Segment Open

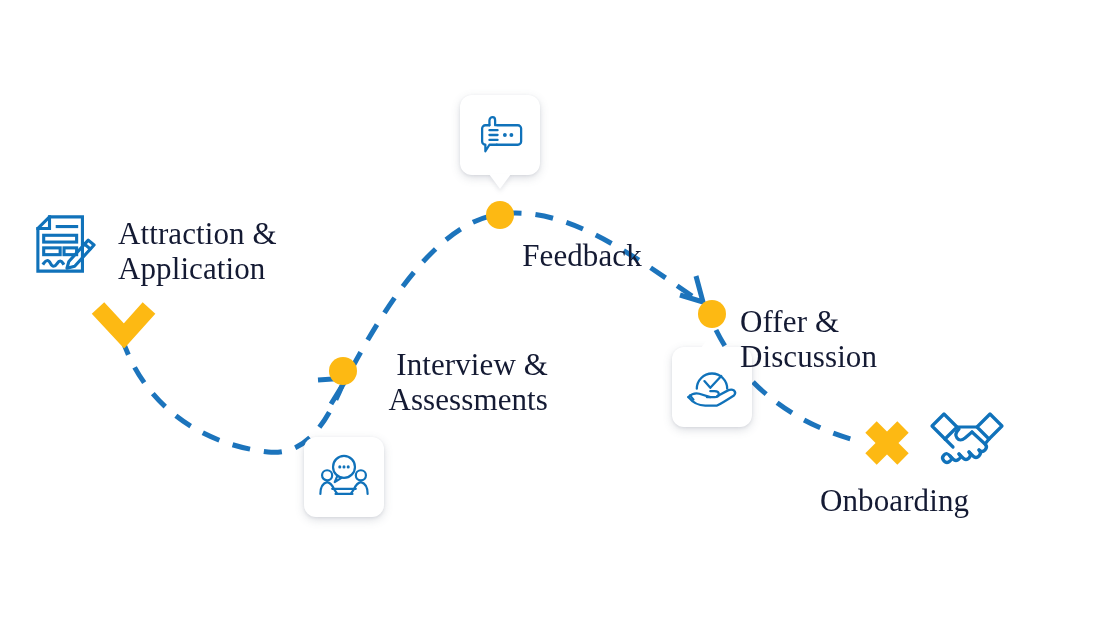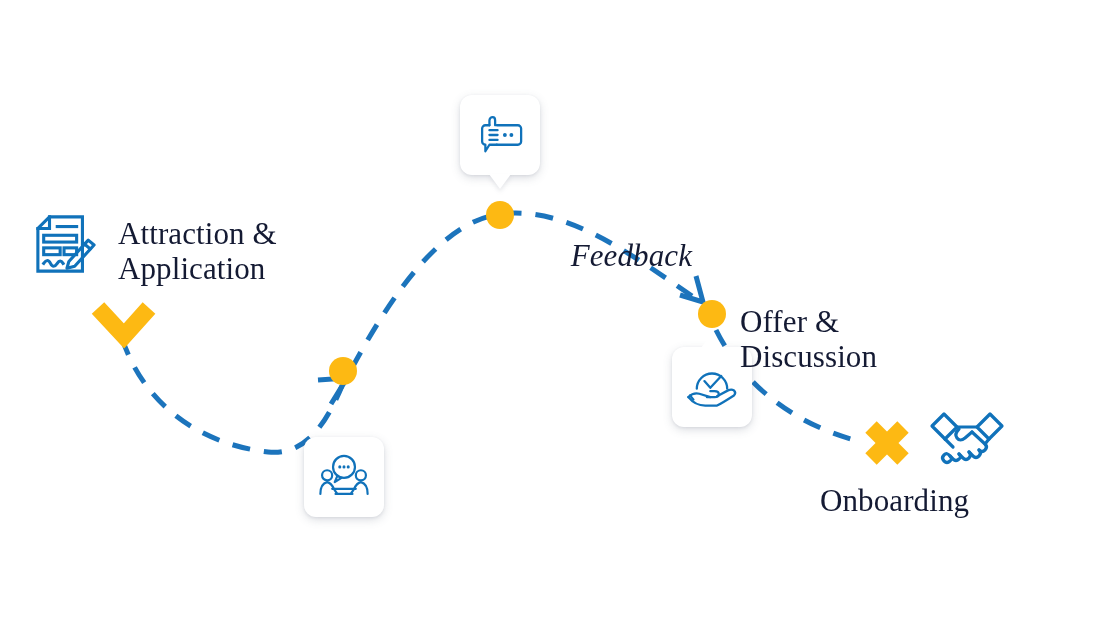--- a/index.html
+++ b/index.html
@@ -33,21 +33,21 @@
     font-weight: 400;
     font-size: 31px;
     line-height: 1.13;
     letter-spacing: 0.1px;
     white-space: pre-line;
   }
   .stage-label.align-left   { text-align: left; }
   .stage-label.align-right  { text-align: right; }
 
   #label-attraction  { left: 118px;  top: 216px; text-align: left;  width: 260px; }
-  #label-feedback    { left: 472px;  top: 238px; text-align: right;  width: 220px; font-style: italic; }
+  #label-feedback    { left: 472px;  top: 238px; text-align: center;  width: 220px; }
   #label-interview   { left: 140px;  top: 347px; text-align: right; width: 408px; }
   #label-offer       { left: 740px;  top: 268px; text-align: left;  width: 250px; margin-top: 36px; }
   #label-onboarding  { left: 820px;  top: 483px; text-align: left; width: 240px; }
 
   
   .icon-card {
     position: absolute;
     width: 80px;
     height: 80px;
     background: #ffffff;
@@ -155,20 +155,22 @@
       <circle cx="32" cy="20" r="1.8" fill="#1072BA" stroke="none"></circle>
       <circle cx="37" cy="20" r="1.8" fill="#1072BA" stroke="none"></circle>
       <circle cx="12" cy="30" r="6"></circle>
       <circle cx="52" cy="30" r="6"></circle>
       <path d="M4 52 q0 -12 8 -14 q5 1 8 8 l4 6"></path>
       <path d="M60 52 q0 -12 -8 -14 q-5 1 -8 8 l-4 6"></path>
       <path d="M18 46 L46 46"></path>
       <path d="M22 52 L42 52"></path>
     </svg>
   </div>
+  <div class="stage-label align-right" id="label-interview">Interview &amp;
+Assessments</div>
 
   <div class="icon-card tail-up" id="card-offer">
     <span class="tail"></span>
     <svg class="icon-svg" width="54" height="54" viewBox="0 0 64 64" fill="none" stroke="#1072BA" stroke-width="2.7" stroke-linecap="round" stroke-linejoin="round">
       <path d="M14 34 A17 17 0 1 1 50 34"></path>
       <path d="M23 25 L30 33 L43 19"></path>
       <path d="M4 44 q6 -6 13 -4 l13 4"></path>
       <path d="M4 44 q8 10 20 10 h14 q6 -3 20 -12 q3 -3 0 -6 q-3 -2 -7 0 l-13 7"></path>
       <path d="M26 44 h9 q5 0 5 -3.5 t-5 -3.5 h-5"></path>
       <path d="M6 42 L10 47"></path>

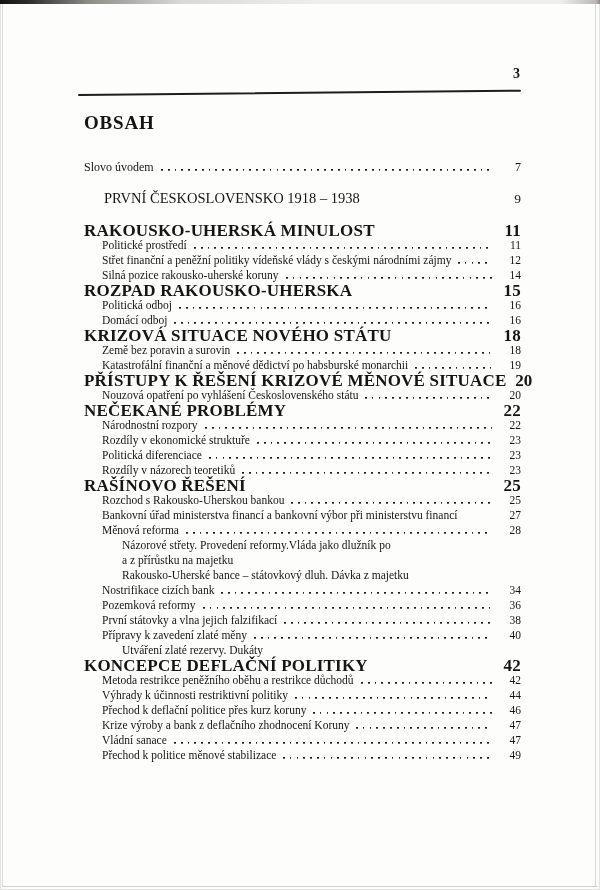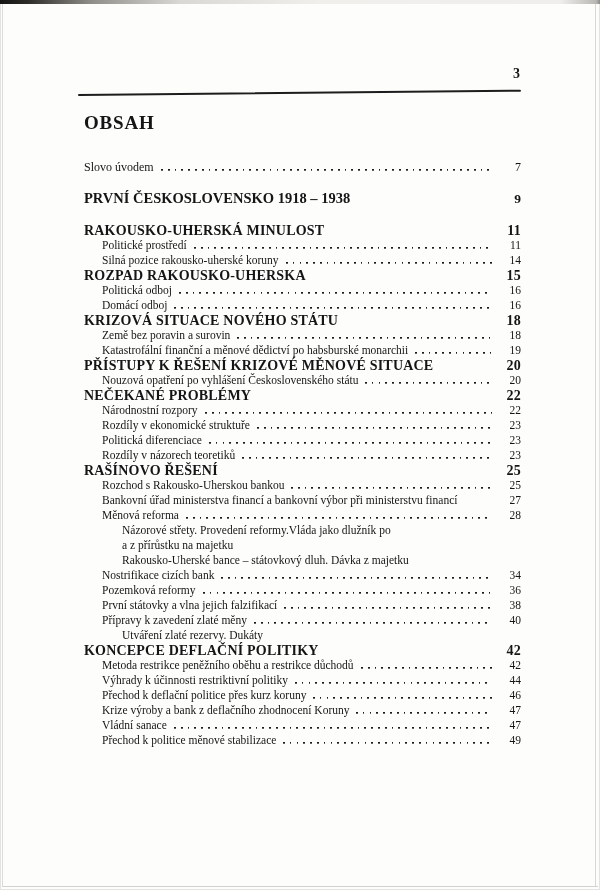--- a/index.html
+++ b/index.html
@@ -34,25 +34,25 @@
   .row .lbl { white-space:nowrap; flex:0 0 auto; }
   .pg { flex:0 0 auto; min-width:26px; text-align:right; }
   .dots {
     flex:1 1 auto; min-width:0; height:4px; align-self:baseline;
     margin:0 3px 0 7px;
     background-image:repeating-linear-gradient(to right,#1c1c1c 0 1.7px,transparent 1.7px 6.8px);
     background-size:100% 1.7px; background-repeat:no-repeat; background-position:left bottom;
   }
   .sp { flex:1 1 auto; min-width:0; }
   .intro { margin-top:27px; font-size:12px; line-height:15px; }
-  .part  { margin-top:15px; font-size:14.5px; line-height:17px; font-weight:bold; }
+  .part  { margin-top:15px; font-size:14.5px; line-height:17px; font-weight:normal;margin-left:20px; }
   .part .pg { font-size:13.5px; }
   .toc-list { margin-top:16px; font-size:11.5px; }
   .toc-list .row { line-height:15px; height:15px; }
-  .toc-list .section { font-weight:bold; font-size:14px; letter-spacing:0.2px; }
+  .toc-list .section { font-weight:bold; font-size:17px; letter-spacing:0.2px; }
   .toc-list .item .lbl { padding-left:18px; }
   .toc-list .note .lbl { padding-left:38px; }
 </style>
 </head>
 <body>
 
 <div class="page">
   <div class="top-strip"></div>
   <div class="edge-l"></div>
   <div class="edge-r"></div>
@@ -81,20 +81,25 @@
           <span class="lbl">RAKOUSKO-UHERSKÁ MINULOST</span>
           <span class="sp"></span>
           <span class="pg">11</span>
         </div>
         <div class="row item">
           <span class="lbl">Politické prostředí</span>
           <span class="dots"></span>
           <span class="pg">11</span>
         </div>
         <div class="row item">
+          <span class="lbl">Střet finanční a peněžní politiky vídeňské vlády s českými národními zájmy</span>
+          <span class="dots"></span>
+          <span class="pg">12</span>
+        </div>
+        <div class="row item">
           <span class="lbl">Silná pozice rakousko-uherské koruny</span>
           <span class="dots"></span>
           <span class="pg">14</span>
         </div>
         <div class="row section">
           <span class="lbl">ROZPAD RAKOUSKO-UHERSKA</span>
           <span class="sp"></span>
           <span class="pg">15</span>
         </div>
         <div class="row item">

Segment Closed

** What the task requires **
Among the entries, how many lines include the word "flex"? Answer with only the number.

** Reply to the exercise **
4